Jackman avoids similarly drowning himself until Mae (Rebecca Ferguson) walks in, who is destined to become his drug of choice. From the flimsy excuse for her visit to the clinging red dress she quickly discards, she all but screams classic femme fatale, and it’s a wonder Nick doesn’t catch on. Then again, why would he? Mae clearly knows her mark, and he’s not really different from other men. She expertly dangles the bait and makes herself into an approachable beauty with just enough mystery to lure Nick in, then keep his attention as a composite of appealing traits designed to please.
Then shocker of shockers, Mae suddenly disappears, and Nick is left bereft and determined to track down his shady dame with a mysterious past. But Mae becomes more of a cipher, not less, with Nick’s journey into the underbelly of his already seedy world becoming more shallow as he wades further in, sometimes literally. And it does not bode well for Mae.
Reminiscence takes its ridiculously convoluted means to ludicrous ends.

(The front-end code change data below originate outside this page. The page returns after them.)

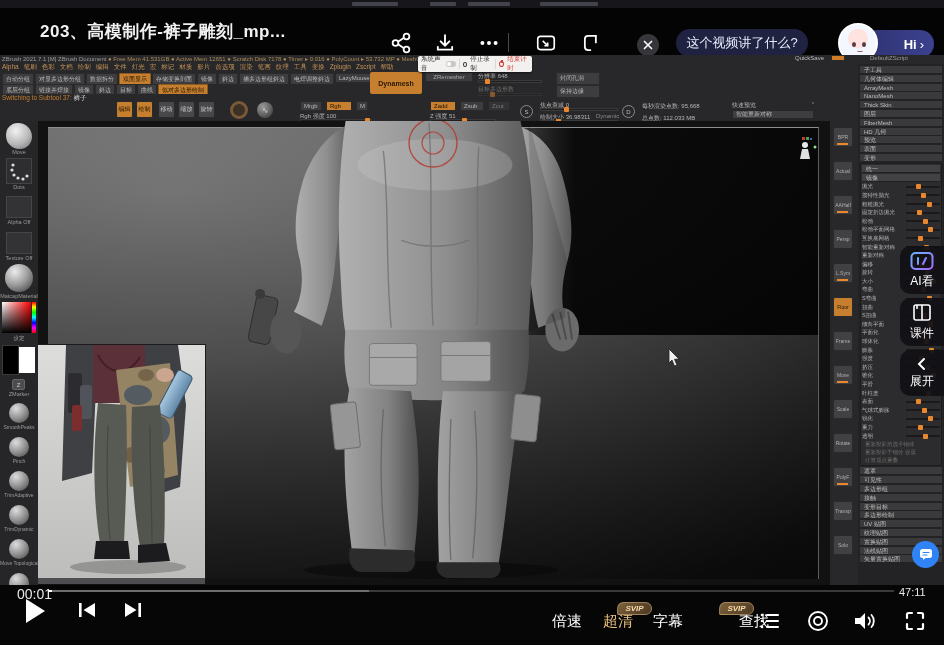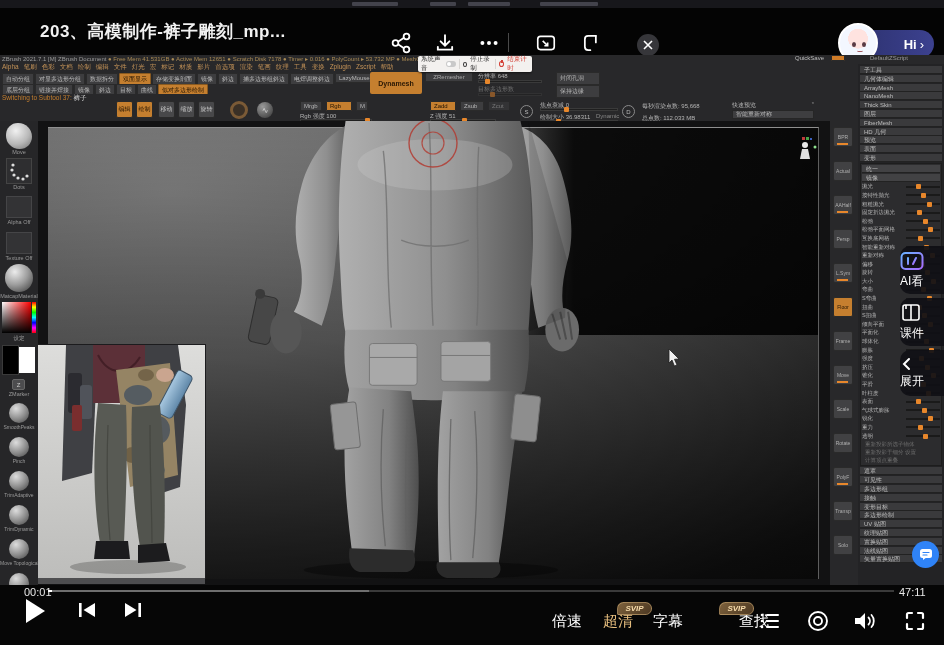--- a/index.html
+++ b/index.html
@@ -145,28 +145,28 @@
   #tray-panel{background:#2c2c2e;border:1px solid #1d1d1d;margin:1px 0;padding:1px;}
   #tray-panel .sect{background:#424244;}
   .srow{display:flex;align-items:center;height:8.6px;gap:2px;}
   .srow span{width:42px;font-size:5.5px;color:#b5b5b5;white-space:nowrap;overflow:hidden;flex:none;}
   .srow i{position:relative;flex:1;height:2px;background:#1a1a1a;}
   .srow b{position:absolute;top:-1.5px;width:5px;height:5px;background:#e8872b;border-radius:1px;}
   .grow{display:block;font-size:5.5px;color:#6d6d6d;height:8px;line-height:8px;white-space:nowrap;overflow:hidden;padding-left:3px;}
 
   
   .sidetab{position:absolute;left:900px;width:44px;height:48px;background:rgba(16,16,22,.93);
-           border-radius:10px 0 0 10px;display:flex;flex-direction:column;
+           border-radius:10px 0 0 10px;display:flex;flex-direction:column;align-items:center;
            justify-content:center;gap:2px;z-index:8;color:#fff;font-size:12px;}
   #chatbub{left:912px;top:541px;width:27px;height:27px;border-radius:50%;background:#2f83f7;
            display:flex;align-items:center;justify-content:center;z-index:8;}
 
   
   #bottombar{left:0;top:585px;width:944px;height:60px;background:#060606;}
-  #curtime{left:24px;top:1px;font-size:11px;color:#e8e8e8;}
+  #curtime{left:17px;top:1px;font-size:14px;color:#e8e8e8;}
   #durtime{left:899px;top:1px;font-size:11px;color:#e8e8e8;}
   #progress{left:48px;top:5px;width:846px;height:2px;background:#3a3a3a;}
   #prog-buf{position:absolute;left:0;top:0;height:2px;width:38%;background:#6e6e6e;}
   #prog-played{position:absolute;left:0;top:0;height:2px;width:4px;background:#fff;}
   #playbtn{left:26px;top:14px;width:0;height:0;border-left:19px solid #fff;
            border-top:12px solid transparent;border-bottom:12px solid transparent;}
   .skipbtn{position:absolute;top:17px;width:20px;height:16px;}
   #watermark{left:382px;top:10px;font-size:31px;color:#555;opacity:.85;letter-spacing:.5px;}
   .ctl-text{position:absolute;top:27px;font-size:15px;color:#fff;}
   .ctl-text.gold{color:#eac180;}
@@ -223,20 +223,21 @@
       <svg viewBox="0 0 20 20" fill="none" stroke="#fff" stroke-width="1.6" stroke-linecap="round">
         <path d="M13.5 3.5H6.5 Q3.5 3.5 3.5 6.5 v7 Q3.5 16.5 6.5 16.5 h2"></path>
         <path d="M13.5 3.5 v6"></path>
       </svg>
     </div>
     <div class="abs" id="closebtn">
       <svg width="10" height="10" viewBox="0 0 10 10" stroke="#fff" stroke-width="1.6">
           <path d="M1 1 9 9 M9 1 1 9"></path>
         </svg>
     </div>
+    <div class="abs" id="searchpill">这个视频讲了什么?</div>
     <div class="abs" id="hipill">
       <b>Hi</b>
       <span>›</span>
     </div>
     <div class="abs" id="avatar">
       <span class="eye" style="left:12px"></span>
       <span class="eye" style="left:22px"></span>
       <span class="mouth"></span>
     </div>
   </div>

How could it? The Production Code of classic Hollywood may be long gone, but the desire to punish female transgressions remains strong. And in a story so concerned with the suffering of its male protagonist at the expense of all else, no woman who breaks as many rules as Mae does makes it to the end, not when Joy takes every opportunity to artfully frame Jackman’s face during every large and small agony he suffers.

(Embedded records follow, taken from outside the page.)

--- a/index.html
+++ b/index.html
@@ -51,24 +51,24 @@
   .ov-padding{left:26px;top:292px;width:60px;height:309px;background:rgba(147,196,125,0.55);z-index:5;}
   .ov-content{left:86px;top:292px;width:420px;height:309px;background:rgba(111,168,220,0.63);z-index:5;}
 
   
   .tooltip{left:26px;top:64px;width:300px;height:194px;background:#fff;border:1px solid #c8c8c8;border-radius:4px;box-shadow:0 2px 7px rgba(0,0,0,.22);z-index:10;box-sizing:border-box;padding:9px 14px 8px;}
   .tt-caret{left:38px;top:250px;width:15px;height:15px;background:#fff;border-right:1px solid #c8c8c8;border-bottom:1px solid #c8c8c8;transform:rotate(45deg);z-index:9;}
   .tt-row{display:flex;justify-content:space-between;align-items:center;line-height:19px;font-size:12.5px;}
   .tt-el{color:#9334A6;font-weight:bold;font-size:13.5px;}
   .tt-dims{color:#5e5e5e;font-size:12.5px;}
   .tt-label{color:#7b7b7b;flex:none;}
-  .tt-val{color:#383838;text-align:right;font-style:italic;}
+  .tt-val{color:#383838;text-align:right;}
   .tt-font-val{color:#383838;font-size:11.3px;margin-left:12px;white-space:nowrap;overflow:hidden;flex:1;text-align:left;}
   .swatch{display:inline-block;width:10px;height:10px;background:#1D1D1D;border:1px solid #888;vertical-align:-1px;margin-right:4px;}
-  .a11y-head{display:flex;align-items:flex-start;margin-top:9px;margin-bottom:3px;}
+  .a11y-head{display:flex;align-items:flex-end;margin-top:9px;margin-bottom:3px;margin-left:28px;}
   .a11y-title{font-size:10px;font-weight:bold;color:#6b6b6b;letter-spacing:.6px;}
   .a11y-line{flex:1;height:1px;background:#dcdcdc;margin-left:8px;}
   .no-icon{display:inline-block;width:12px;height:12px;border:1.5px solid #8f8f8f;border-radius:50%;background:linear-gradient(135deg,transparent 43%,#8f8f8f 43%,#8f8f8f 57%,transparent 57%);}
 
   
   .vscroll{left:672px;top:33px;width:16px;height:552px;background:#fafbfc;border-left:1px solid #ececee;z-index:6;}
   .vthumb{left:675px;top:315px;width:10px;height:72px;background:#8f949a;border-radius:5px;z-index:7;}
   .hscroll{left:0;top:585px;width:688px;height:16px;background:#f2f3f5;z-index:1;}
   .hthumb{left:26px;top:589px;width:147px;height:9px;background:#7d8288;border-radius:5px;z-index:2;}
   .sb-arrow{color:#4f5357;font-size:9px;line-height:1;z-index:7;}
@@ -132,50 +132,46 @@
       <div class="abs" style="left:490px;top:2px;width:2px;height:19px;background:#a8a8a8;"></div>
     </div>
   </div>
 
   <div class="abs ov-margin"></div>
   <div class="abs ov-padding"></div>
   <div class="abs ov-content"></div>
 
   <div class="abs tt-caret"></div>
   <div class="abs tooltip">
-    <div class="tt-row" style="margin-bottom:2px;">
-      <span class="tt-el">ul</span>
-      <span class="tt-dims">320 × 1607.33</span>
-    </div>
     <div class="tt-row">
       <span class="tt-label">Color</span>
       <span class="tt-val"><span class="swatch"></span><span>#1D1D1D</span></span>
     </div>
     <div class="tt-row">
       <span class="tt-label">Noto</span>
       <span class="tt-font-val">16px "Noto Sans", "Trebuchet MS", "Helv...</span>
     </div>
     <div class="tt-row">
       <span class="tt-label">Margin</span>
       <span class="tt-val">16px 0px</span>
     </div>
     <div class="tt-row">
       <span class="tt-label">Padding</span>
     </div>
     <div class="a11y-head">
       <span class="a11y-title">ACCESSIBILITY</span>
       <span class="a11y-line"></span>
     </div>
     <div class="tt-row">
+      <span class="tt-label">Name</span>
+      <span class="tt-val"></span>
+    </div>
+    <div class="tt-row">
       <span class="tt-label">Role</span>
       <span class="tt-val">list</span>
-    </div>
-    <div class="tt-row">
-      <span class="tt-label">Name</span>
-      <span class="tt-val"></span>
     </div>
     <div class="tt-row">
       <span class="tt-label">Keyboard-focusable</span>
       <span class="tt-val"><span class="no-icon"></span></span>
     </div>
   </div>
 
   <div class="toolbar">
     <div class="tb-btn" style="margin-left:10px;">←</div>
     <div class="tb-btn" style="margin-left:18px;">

Reminiscence does take a very abrupt turn in a misguided attempt to give Mae the only form of humanity the movie is capable of recognizing in her, but the emphasis is always Nick and his desperate need to be validated by the woman he idolized. And such validation demands that this devotion be returned, which is especially necessary when the reality will never match the image he created and enshrines.
Joy is equally out of her depth bringing the city of Miami to life, and it’s where her status as an East Coast native is glaringly clear. Aside from a few shots of dry land that evoke a lush sense of Southern Gothic, this could be any shady metropolis on the verge of succumbing to climate change.

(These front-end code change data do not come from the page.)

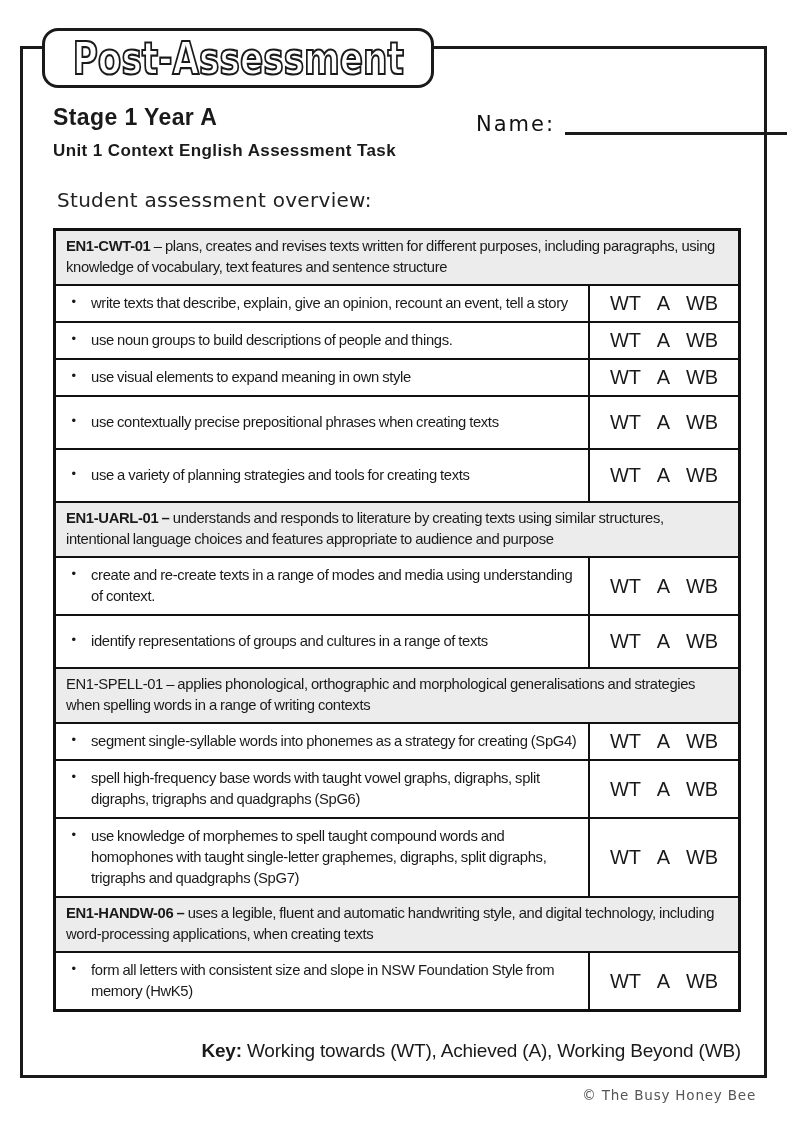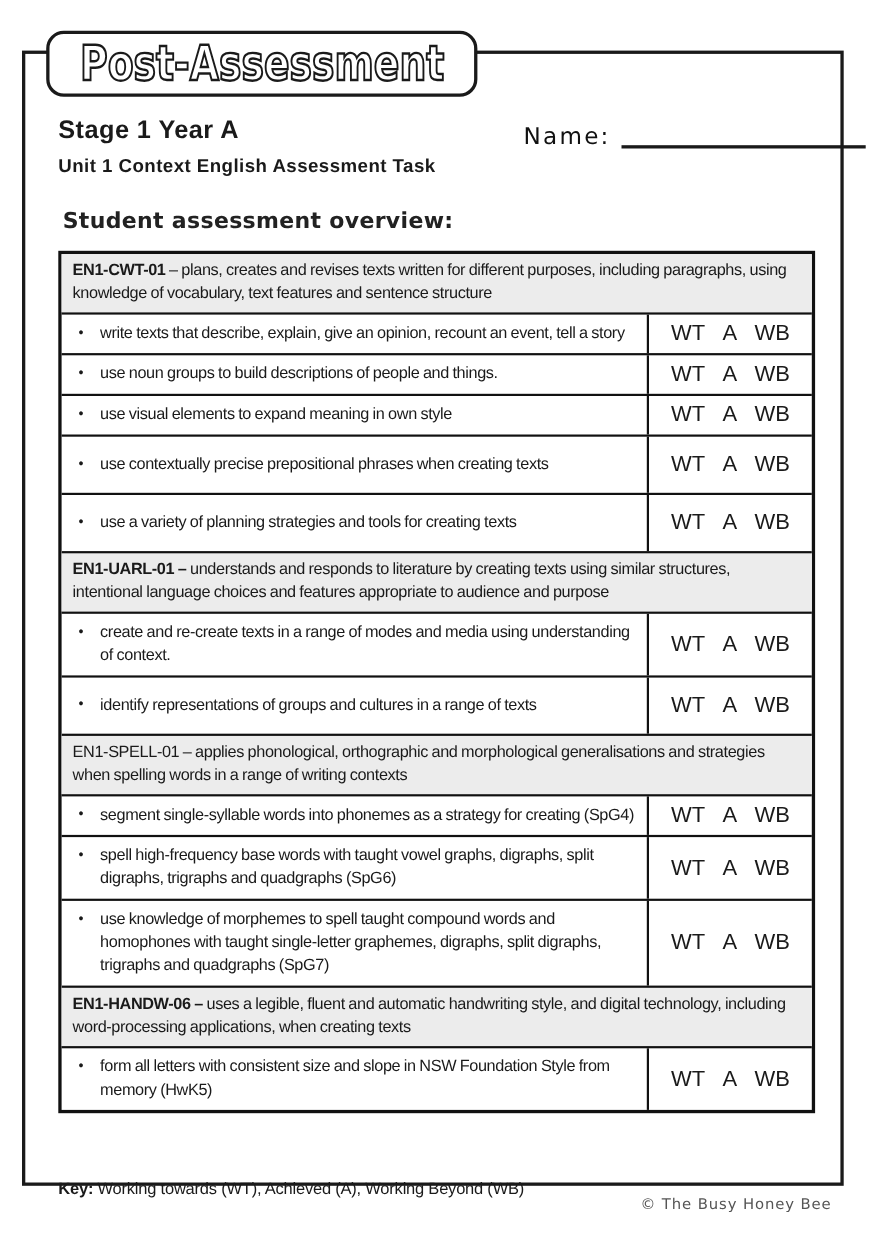--- a/index.html
+++ b/index.html
@@ -30,21 +30,21 @@
     font-family:"DejaVu Sans", sans-serif; font-size:21px; letter-spacing:2px; color:#111;
   }
   .name-line {
     display:inline-block; width:222px; height:4px;
     border-bottom:3px solid #1a1a1a; margin-left:10px; margin-bottom:1px;
   }
   .h-stage { position:absolute; left:53px; top:104px; font-size:23px; font-weight:700; letter-spacing:0.4px; }
   .h-unit  { position:absolute; left:53px; top:141px; font-size:17px; font-weight:700; letter-spacing:0.4px; }
   .overview {
     position:absolute; left:57px; top:188px;
-    font-family:"DejaVu Sans", sans-serif; font-size:20px; font-weight:700;
+    font-family:"DejaVu Sans", sans-serif; font-size:20px; font-weight:400;
     letter-spacing:0.3px; color:#222;
   }
   .assessment-table {
     position:absolute; left:53px; top:228px; width:688px;
     border:3px solid #111; font-size:14.8px; letter-spacing:-0.35px; word-spacing:-0.5px;
     background:#fff;
   }
   .assessment-table > div { border-top:2px solid #111; }
   .assessment-table > div:first-child { border-top:none; }
   .section-header {
@@ -56,22 +56,22 @@
   .cell-desc { flex:1 1 auto; display:flex; align-items:center; padding:7px 6px 7px 0; }
   .li { display:flex; align-items:flex-start; width:100%; }
   .bullet { flex:0 0 35px; text-align:center; line-height:1.42; font-size:13px; }
   .txt { flex:1 1 auto; line-height:1.42; padding-right:4px; }
   .cell-rating {
     flex:0 0 150px; border-left:2px solid #111;
     display:flex; align-items:center; justify-content:space-around;
     padding:0 12px; font-size:20px; letter-spacing:0; word-spacing:0;
   }
   .key-line {
-    position:absolute; left:53px; top:1072px; width:688px; text-align:left;
-    font-size:15px; letter-spacing:-0.2px;
+    position:absolute; left:53px; top:1040px; width:688px; text-align:right;
+    font-size:19px; letter-spacing:-0.2px;
   }
   .key-label { font-weight:700; }
   .footer {
     position:absolute; right:38px; top:1087px;
     font-family:"DejaVu Sans", sans-serif; font-size:13.5px; font-weight:400;
     letter-spacing:0.8px; color:#555;
   }
 </style>
 </head>
 <body>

So don’t come for the distinctive sense of place found in films as wide-ranging as The Birdcage and Moonlight, because it seems our hallowed northern cities can’t be so besmirched as to suggest they’re also indicative of a vanishing way of life. Or perhaps that trademark irony and detachment might be considered a bit less worth emulating when the water is around your ankles on the street.
Instead, Reminiscence takes its ridiculously convoluted means to ludicrous ends, including Nick being ensconced away just like the wealthy class he criticizes for expecting the world to adhere to their fantasies, proving beyond any lingering doubt that white entitlement transcends class barriers. In a final racist twist of the knife, Newton is even reduced to choosing an endless form of servitude as Nick’s caretaker.
Other films have known that even something as flawed and unreliable as memory can serve as a way to speak truth to power, especially when the focus shifts to an individual or group who’ve been traditionally barred from it. Kathryn Bigelow’s flawed 1995 cyberpunk masterpiece Strange Days certainly knew this, and if Joy had given Newton a fraction of the time, attention, and respect Bigelow bestowed on Angela Bassett, there might be something salvageable in the mess Reminiscence leaves in its wake. As it is, if Joy somehow gets to make another feature after such a disastrous debut, hopefully, someone else will do the writing.
Reminiscence is currently streaming on HBO Max and playing in theaters.